The result is what GitHub's own engineering blog describes as a database optimized specifically for source code — one that uses short-lived processes, relies on filesystem persistence rather than in-memory caching, and leverages the object graph structure to answer questions like "give me the state of this file at this commit" with remarkable efficiency.

One more thing that trips people up: a branch in Git is just a file. Literally a 41-byte text file inside .git/refs/heads/ that contains the SHA-1 hash of the commit that branch currently points to. When you commit to a branch, Git writes the new commit object, then updates that 41-byte file with the new hash. That's it. That's why creating and deleting branches in Git is instant and cheap — you're just creating and deleting tiny text files.

And here's the thing that blows people's minds when they first understand it: Git doesn't store diffs between commits. It stores complete snapshots every single time. The space efficiency comes from the content-addressable deduplication — unchanged files just get the same hash referenced again, adding no new storage. Git also uses packfiles that apply delta compression across the object store to reduce disk usage further. But the mental model is snapshots, not diffs.
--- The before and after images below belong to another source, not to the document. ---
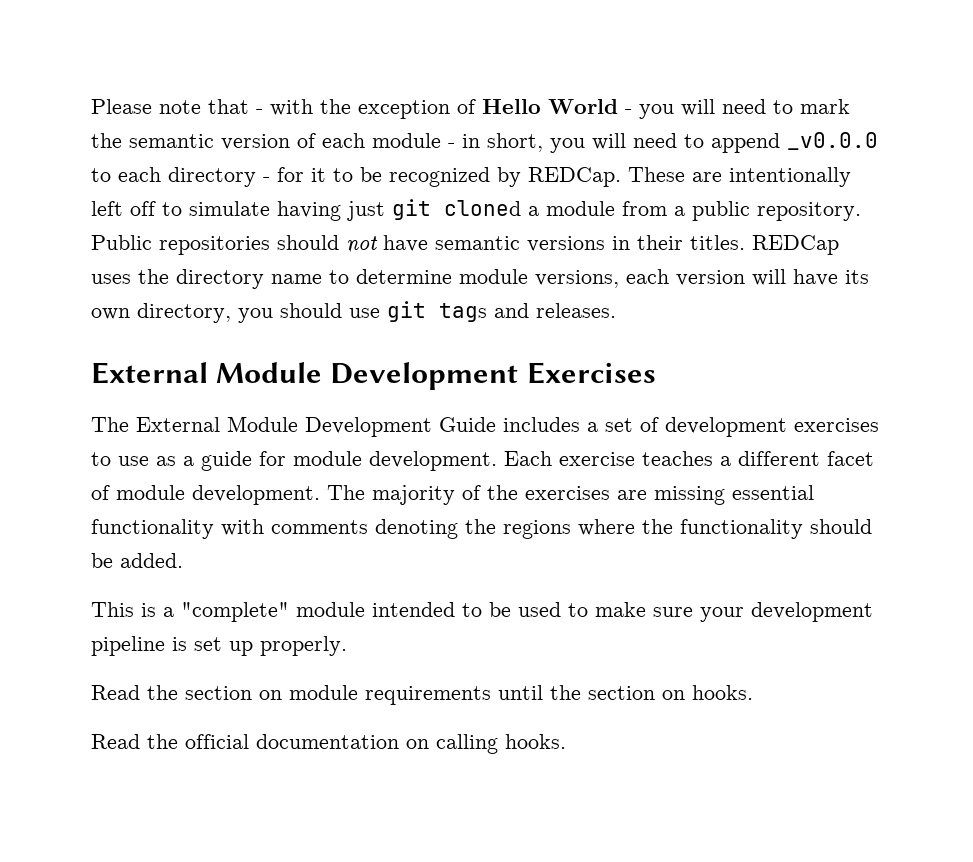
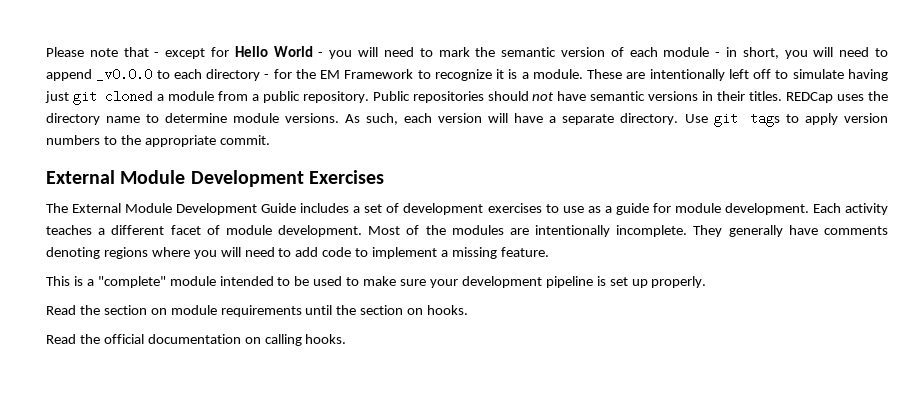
[270,99,476,119] with the exception of -> [165,47,230,59] except for
[311,167,621,187] it to be recognized by REDCap. -> [295,69,583,81] the EM Framework to recognize it is a module.
[535,270,619,288] versions, -> [285,113,399,125] versions. As such,
[845,270,869,284] [91,301,616,323] its own directory, you should use git tags and releases. -> [549,112,889,127] [46,135,270,147] a separate directory. Use git tags to apply version numbers to the appropriate commit.
[559,452,635,466] exercise -> [844,203,888,215] activity
[327,485,814,505] [91,519,264,539] The majority of the exercises are missing essential functionality with -> [368,225,818,237] Most of the modules are intentionally incomplete. They generally have
[465,519,496,534] the -> (100, 253) none
[642,519,872,539] [91,553,183,568] the functionality should be added. -> [193,247,549,259] you will need to add code to implement a missing feature.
That's Git. Now let's talk about what it takes to build a platform on top of it.

Building a GitHub Is Actually Insanely Hard

Here's something that I don't think gets said enough: Git and GitHub are not the same thing. Git is the version control system — the protocol, the data model, the CLI. GitHub is a hosted platform built on top of Git. And building the platform is an entirely different engineering problem from building the VCS.
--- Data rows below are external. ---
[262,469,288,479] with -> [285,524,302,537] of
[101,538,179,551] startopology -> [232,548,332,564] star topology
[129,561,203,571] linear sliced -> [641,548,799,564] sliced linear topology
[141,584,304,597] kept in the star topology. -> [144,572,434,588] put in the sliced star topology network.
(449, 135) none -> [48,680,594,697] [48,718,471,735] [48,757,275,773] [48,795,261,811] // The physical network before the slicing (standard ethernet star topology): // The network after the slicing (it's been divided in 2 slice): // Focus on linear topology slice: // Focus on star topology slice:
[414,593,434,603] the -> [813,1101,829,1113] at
When GitHub launched in 2008, the core product was relatively simple: take Git repositories, host them on a server, and give developers a web interface to browse them and manage access. That already involves non-trivial challenges — storing and serving repository data at scale, managing authentication, handling concurrent pushes without corrupting repos. But that's just the beginning.

What GitHub actually is today is a platform that encompasses:

Object storage at planetary scale. GitHub hosts well over 300 million repositories. Every push, every pull request, every CI/CD artifact needs to be stored reliably. The storage backend isn't just "files on a hard drive" — it's a massively distributed system with redundancy, replication, and fast retrieval.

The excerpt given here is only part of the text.